Women are emotional, self-centered creatures, but men take decades to get over a breakup and want to force women to endure patriarchy so that the men can control the women and force them to love the men?
MRA logic, folks.
Off to read the Feministe thread about small boobs! I’ve always wanted to send the more dim-witted trolls over there to watch Jill and friends bat them around.
@Quackers:
Wow… just wow. And the response to the question “do you have any evidence?” Just repeat the assertion. “I don’t need evidence, because I’m right!”
Elsewhere in the thread, David is single-handedly responsible for the SPLC calling the MRM a hate-group and Shit Reddit Says. Also, doxxing is fine as long as the targets are the MRM’s enemies. Yeesh…

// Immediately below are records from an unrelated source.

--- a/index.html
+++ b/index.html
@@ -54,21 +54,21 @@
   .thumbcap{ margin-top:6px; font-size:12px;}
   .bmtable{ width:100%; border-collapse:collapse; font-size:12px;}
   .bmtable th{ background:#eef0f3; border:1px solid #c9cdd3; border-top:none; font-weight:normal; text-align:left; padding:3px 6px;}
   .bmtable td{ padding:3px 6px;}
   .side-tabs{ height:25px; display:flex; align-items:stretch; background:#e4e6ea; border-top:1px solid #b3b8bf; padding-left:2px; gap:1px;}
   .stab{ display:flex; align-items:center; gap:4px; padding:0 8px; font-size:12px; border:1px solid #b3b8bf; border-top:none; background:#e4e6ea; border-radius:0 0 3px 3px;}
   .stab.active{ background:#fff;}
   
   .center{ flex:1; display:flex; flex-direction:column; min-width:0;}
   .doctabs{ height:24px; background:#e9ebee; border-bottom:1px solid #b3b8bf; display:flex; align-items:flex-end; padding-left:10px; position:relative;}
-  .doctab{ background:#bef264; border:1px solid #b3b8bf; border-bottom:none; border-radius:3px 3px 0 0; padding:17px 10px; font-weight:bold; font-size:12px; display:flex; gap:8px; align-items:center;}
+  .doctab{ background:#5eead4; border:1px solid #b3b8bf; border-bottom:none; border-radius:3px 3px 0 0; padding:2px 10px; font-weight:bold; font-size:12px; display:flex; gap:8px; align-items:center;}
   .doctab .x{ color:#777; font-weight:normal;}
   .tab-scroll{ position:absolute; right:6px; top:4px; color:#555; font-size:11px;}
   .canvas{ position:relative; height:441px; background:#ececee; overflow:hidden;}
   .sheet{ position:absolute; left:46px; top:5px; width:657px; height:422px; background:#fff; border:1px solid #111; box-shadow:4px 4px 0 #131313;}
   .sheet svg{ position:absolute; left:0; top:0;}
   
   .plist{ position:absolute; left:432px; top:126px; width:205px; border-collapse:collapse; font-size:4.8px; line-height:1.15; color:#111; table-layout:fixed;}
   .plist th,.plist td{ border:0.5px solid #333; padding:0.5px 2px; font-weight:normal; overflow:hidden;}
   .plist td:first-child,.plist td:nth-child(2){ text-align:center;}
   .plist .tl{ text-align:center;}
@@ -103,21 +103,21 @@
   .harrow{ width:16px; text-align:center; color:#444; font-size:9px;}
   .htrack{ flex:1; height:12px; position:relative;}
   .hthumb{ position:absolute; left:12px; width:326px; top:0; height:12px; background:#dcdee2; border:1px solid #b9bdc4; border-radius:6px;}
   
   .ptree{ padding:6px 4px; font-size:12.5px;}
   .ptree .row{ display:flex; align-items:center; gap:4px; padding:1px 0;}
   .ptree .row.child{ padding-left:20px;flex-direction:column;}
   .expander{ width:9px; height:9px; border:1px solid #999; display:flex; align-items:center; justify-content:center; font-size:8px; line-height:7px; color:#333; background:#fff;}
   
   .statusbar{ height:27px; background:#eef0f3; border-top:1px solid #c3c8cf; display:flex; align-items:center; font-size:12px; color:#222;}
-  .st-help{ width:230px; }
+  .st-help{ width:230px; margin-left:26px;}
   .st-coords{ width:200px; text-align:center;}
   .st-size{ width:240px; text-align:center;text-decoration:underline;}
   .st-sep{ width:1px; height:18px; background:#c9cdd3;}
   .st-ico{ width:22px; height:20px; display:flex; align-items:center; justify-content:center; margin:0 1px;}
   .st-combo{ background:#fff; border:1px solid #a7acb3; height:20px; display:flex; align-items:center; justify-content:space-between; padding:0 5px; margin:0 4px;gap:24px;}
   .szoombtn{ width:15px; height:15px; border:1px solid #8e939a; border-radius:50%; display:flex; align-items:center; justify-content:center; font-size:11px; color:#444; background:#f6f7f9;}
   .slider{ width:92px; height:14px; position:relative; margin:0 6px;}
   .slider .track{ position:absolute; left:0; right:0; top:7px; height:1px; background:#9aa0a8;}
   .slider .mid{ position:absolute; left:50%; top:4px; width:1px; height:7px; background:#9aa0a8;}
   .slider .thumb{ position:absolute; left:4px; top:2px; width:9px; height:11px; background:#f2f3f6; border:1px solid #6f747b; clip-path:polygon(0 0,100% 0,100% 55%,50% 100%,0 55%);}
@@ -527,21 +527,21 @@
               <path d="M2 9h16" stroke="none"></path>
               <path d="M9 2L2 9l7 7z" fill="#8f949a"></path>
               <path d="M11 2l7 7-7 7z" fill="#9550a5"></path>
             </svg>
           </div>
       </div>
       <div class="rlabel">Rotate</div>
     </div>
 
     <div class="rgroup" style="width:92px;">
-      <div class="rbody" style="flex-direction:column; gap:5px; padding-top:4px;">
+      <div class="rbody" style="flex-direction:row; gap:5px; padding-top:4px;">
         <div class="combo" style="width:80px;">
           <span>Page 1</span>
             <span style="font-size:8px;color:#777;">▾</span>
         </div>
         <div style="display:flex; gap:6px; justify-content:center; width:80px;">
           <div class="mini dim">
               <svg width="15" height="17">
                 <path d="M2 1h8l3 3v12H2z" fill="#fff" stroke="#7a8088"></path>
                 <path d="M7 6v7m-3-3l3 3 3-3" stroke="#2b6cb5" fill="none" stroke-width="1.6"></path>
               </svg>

We need to bring back David’s challenge of finding where the good majority of MRA folk are hiding, since David only picks and chooses from a small minority of outliers like Price and Elam and such. Better yet, perhaps they should get together and come up with a document listing what the MRM proper stands for. That way, any opinions counter to that can be disreguarded as contrary to the movement, and David can criticize the “real” movement.
My guess is that such a document would be very short, very abstract, and not actually cover what 90% of MRAs actually say.

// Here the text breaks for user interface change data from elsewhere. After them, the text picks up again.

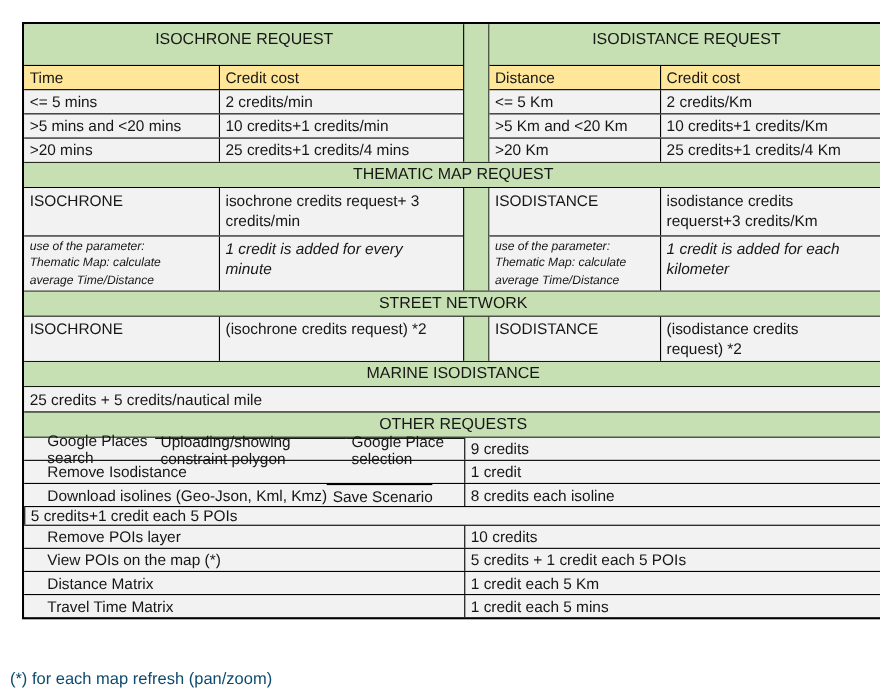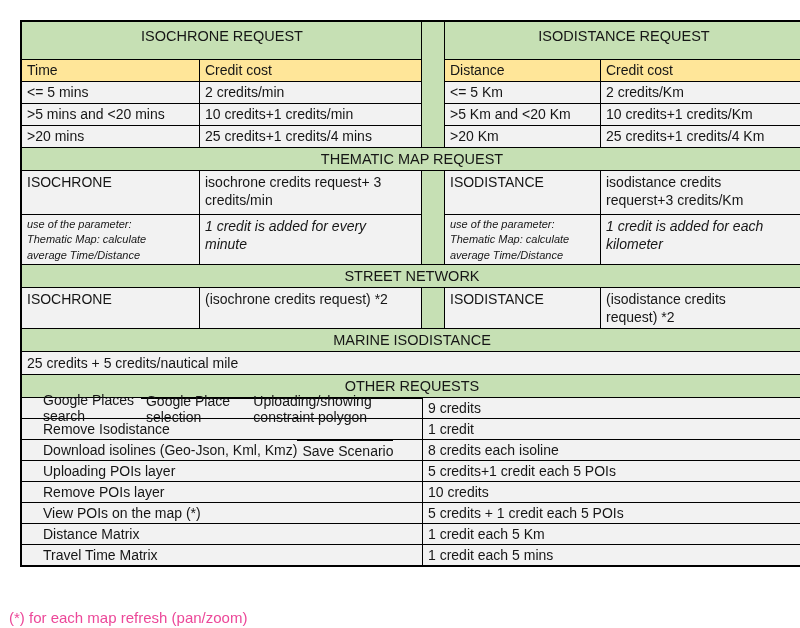--- a/index.html
+++ b/index.html
@@ -49,21 +49,21 @@
   .fullrow .cell{width:100%;}
 
   
   .ogroup{display:flex;background:var(--gray);}
   .ogroup + .ogroup{border-top:1px solid var(--bdr);}
   .olabels{width:400px;display:flex;flex-direction:row;padding-left:16px;}
   .olabel{height:20px;display:flex;align-items:center;padding-left:5px;font-size:14px;}
   .olabel + .olabel{border-top:1px solid var(--bdr);}
   .ocost{flex:1;border-left:1px solid var(--bdr);display:flex;align-items:center;padding-left:5px;font-size:14px;}
 
-  .footnote{position:absolute;left:9px;top:609px;font-size:15px;color:#ec4899;}
+  .footnote{position:absolute;left:9px;top:609px;font-size:15px;color:#0c4a6e;}
 </style>
 </head>
 <body>
 
 <div class="sheet">
 
   <div class="twocol">
     <div class="subtable lft">
       <div class="trow">
         <div class="cell titlehead">ISOCHRONE REQUEST</div>
@@ -172,45 +172,42 @@
   </div>
 
   <div class="band">
     <span>OTHER REQUESTS</span>
   </div>
   <div class="osec">
 
     <div class="ogroup">
       <div class="olabels">
         <div class="olabel">Google Places search</div>
+        <div class="olabel">Uploading/showing constraint polygon</div>
         <div class="olabel">Google Place selection</div>
-        <div class="olabel">Uploading/showing constraint polygon</div>
       </div>
       <div class="ocost">9 credits</div>
     </div>
 
     <div class="ogroup">
       <div class="olabels">
         <div class="olabel">Remove Isodistance</div>
       </div>
       <div class="ocost">1 credit</div>
     </div>
 
     <div class="ogroup">
       <div class="olabels">
         <div class="olabel">Download isolines (Geo-Json, Kml, Kmz)</div>
         <div class="olabel">Save Scenario</div>
       </div>
       <div class="ocost">8 credits each isoline</div>
     </div>
 
     <div class="ogroup">
-      <div class="olabels">
-        <div class="olabel">Uploading POIs layer</div>
-      </div>
       <div class="ocost">5 credits+1 credit each 5 POIs</div>
     </div>
 
     <div class="ogroup">
       <div class="olabels">
         <div class="olabel">Remove POIs layer</div>
       </div>
       <div class="ocost">10 credits</div>
     </div>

Finally, an excuse to limerick B_don!
One day on old feministe
our friend B_____n got quite triste.
He liked small boobs
and he was one, too;
he posted and filmed it so Ashley’d be pleased.
Now I’m wondering if what these guys are imagining is a sort of dog obedience training school, but for women. I guess it will train us in sandwich making, giving sex on demand, and deference. Except that unlike actual dog training schools, if the dog/woman does not immediately obey then you beat the crap out of them.
(As Meller has informed us, disobedient women force men to do these things!)
You will only be able to pry MY gender from my cold, dead hands! 😉
@Tulgey:
That was nice… but I don’t think it captures the true essence of our friend. Allow me.
There once was a B_____n named B_____n,
Who B_____n B_____n Ashley B_____n.
He B_____n vocation,
B_____n allegation,
B_____n B_____n totally B_____n.
BRB, gotta go to Feministe to see my fave chew toy get nommed on some more. That guy is a monument to density.
“There once was a B_____n named B_____n,
Who B_____n B_____n Ashley B_____n.
He B_____n vocation,
B_____n allegation,
B_____n B_____n totally B_____n.”
It’s kind of like “Buffalo buffalo buffalo buffalo buffalo.”
I must be the womanliest woman that ever womaned, because it rarely takes me more than a day to get over a breakup…
Ruby: Troll.
@Kirby: I lol’d.
@the topic: being a dude, it took me seven weeks just to stop being upset at my last breakup. Obviously, these anecdata prove the hypothesis. Arglebargle women r eeevil.
Homeboy needs to bump a little Gilbert O’ Sullivan and cool out
Agreed Quackers. A woman cries, she’s emotional. A man loses his temper, no one says he’s emotional, even though anger is an emotion. I never did buy the BS statement that women are more emotional than men. Violent male criminals greatly outnumber violent female criminals, and violent behavior is NOT based on logic.
RE Ozy’s observation: Ruby doesn’t troll on the feminism topic, she’s saying here that it makes no sense to claim men aren’t emotional. She’s politically a libertarian, and that can appear super trolly, but I think she’s (?) sincere.
Like drst said
“So that’s why women are always the first people out in the streets starting a riot after their soccer team loses!** Now it makes sense.”
On another note, I just watched an old feministfrequency video and had to lol, because over on the side it said “As Seen On The Spearhead”… and my imagination of what they were saying made me giggle. Her current Hunger Games book critique is awesome, btw, can’t wait for part. II.